For the instance ((->) r), it's important to keep track of which argument is the
r. I think it helps to write the lambdas explicitly, rather than the
point-free (+3). Keeping the type variables straight is also a reminder
that all these need to work for any types r, a, b, not only when all
three types are Int: (r ~ a ~ b ~ Int).
So we have:
fmap :: (a -> b) -> (r -> a) -> (r -> b)
fmap f g = \r -> f (g r)
fmap (\x -> x + 7) (\r -> r + 3) = \r -> (r + 3) + 7
(<*>) :: (r -> a -> b) -> (r -> a) -> (r -> b)
f <*> g = \r -> f r (g r)
Since r, a, b may all be different types, this is the only possible definition.
(\r -> (\x -> x + 7)) <*> (\r -> r + 3) = \r -> (r + 3) + 7
Note that the function on the left of <*> ignores its r parameter, so
this is exactly the same as the fmap example. This follows the law (for
any Applicative) that
fmap f === pure f <*>
For an example that doesn't ignore the r:
(\r -> (\x -> r + x)) <*> (\r -> r + 3) = \r -> r + (r + 3)
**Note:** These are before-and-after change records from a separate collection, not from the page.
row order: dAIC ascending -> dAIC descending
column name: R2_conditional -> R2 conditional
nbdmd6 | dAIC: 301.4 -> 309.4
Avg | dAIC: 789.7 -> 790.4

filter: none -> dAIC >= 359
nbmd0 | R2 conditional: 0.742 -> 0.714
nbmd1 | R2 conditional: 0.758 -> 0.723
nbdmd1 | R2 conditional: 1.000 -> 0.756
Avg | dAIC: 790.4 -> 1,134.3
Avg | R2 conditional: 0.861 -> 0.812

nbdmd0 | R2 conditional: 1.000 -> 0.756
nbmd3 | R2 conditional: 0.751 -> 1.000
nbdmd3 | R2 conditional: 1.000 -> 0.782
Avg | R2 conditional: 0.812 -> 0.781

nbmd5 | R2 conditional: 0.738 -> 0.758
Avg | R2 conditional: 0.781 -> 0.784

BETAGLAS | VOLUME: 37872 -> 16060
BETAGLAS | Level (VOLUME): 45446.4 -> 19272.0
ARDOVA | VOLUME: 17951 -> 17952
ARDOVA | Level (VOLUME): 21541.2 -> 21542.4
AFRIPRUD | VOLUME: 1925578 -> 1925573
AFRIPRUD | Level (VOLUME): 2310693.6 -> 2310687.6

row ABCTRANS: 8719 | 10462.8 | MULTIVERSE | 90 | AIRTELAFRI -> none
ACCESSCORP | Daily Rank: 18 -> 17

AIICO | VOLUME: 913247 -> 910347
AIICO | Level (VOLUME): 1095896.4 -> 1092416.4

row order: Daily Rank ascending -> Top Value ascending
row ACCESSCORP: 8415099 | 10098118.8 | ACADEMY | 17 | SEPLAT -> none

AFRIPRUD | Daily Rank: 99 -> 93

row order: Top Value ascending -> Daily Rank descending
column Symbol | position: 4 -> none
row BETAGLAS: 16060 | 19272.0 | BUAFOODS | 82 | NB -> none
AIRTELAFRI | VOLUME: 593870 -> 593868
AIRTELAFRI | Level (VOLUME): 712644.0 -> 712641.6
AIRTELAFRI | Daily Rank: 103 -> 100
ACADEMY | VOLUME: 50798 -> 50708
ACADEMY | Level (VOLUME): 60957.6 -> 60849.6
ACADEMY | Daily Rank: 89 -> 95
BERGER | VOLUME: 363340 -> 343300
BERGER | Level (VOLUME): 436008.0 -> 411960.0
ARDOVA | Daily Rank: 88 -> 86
Note also that the function on the left takes the argument of type r
first, and the argument of type a second. The second argument to >>=,
on the other hand, takes an a, then an r:
(>>=) :: (r -> a) -> (a -> (r -> b)) -> (r -> b)
f >>= g = \r -> g (f r)
(\r -> r + 3) >>= (\x -> (\r -> r + 7)) = \r -> r + 7
Here the function on the right of >>= ignores its argument, so this
isn't very interesting.
(\r -> r + 3) >>= (\x -> (\r -> r + x)) = \r -> r + (r + 3)
is a bit more interesting. It uses both functions, but it's exactly the
same as the second Applicative example.
I *think* it's the case that for (r ->), there isn't anything we can do
with the Monad instance that we can't do with Applicative. If someone
can confirm or refute that, I'd appreciate it. That's of course not
true in general for other monads.
Hope this helps.
bergey
On 2016-06-04 at 00:40, Raja <rajasha...@gmail.com> wrote:
> Everyone agrees ((->) r) is a Functor, an Applicative and a Monad but I've
> never seen
> any good writeup going into details of explaining this.
>
> So I was trying to brainstorm with my brother and went pretty far into the
> concept for
> quite a few hours, but still got stuck when it came to Monads.
>
> Before I showcase the question/problem I wanted to share our thinking process.
>
> Lets stick with common types like Maybe a, [a], simple function (a -> b)
>
> **Everything is a Container**
>
> ?Just 4 => this is a container wrapping some value
> [1,2,3] => this is a container wrapping bunch of values
> (+3) => this is a container wrapping domains & ranges (infinite dictionary)
>
> **When is a Container a Functor**
>
> If we can peek inside a container and apply a simple function (a->b) to each
> of its
> values and wrap the result back inside the container, then it becomes a
> Functor.
>
> Let's use (\x -> x+7) as simple function along with above three Containers
>
> (\x -> x+7) <$> Just 4 => Just 11
> (\x -> x+7) <$> [1,2,3] => [8,9,10]
> (\x -> x+7) <$> (+3) => (+10) ?-- well there is no Show defined but you get
> the idea
>
> **When is a Container an Applicative**
>
> The simple function from above is also now wrapped inside a container and we
> should be
> able to peek to use it just like functor. Also lets simplify (\x -> x+7) to
> (+7).
>
> Just (+7) <*> Just 4 => Just 11
> [(+7)] <*> [1,2,3] => [8,9,10]
> (\x -> (+7)) <*> (+3) => (+10) -- again no Show defined but works when pass a
> number
> -- but (+7) still needs to be wrapped in a Container though
>
> **When is a Container a Monad**
>
> This time we don't have a simple function (a->b) instead we have a non-simple
> function
> (a -> Container). But rest stays almost the same.?
>
> We have to first peek inside a container and apply non-simple function to
> each of its
> values. Since its a non-simple function we need to collect all the returned
> Containers,
> unwrap them and wrap them all back in a Container again.?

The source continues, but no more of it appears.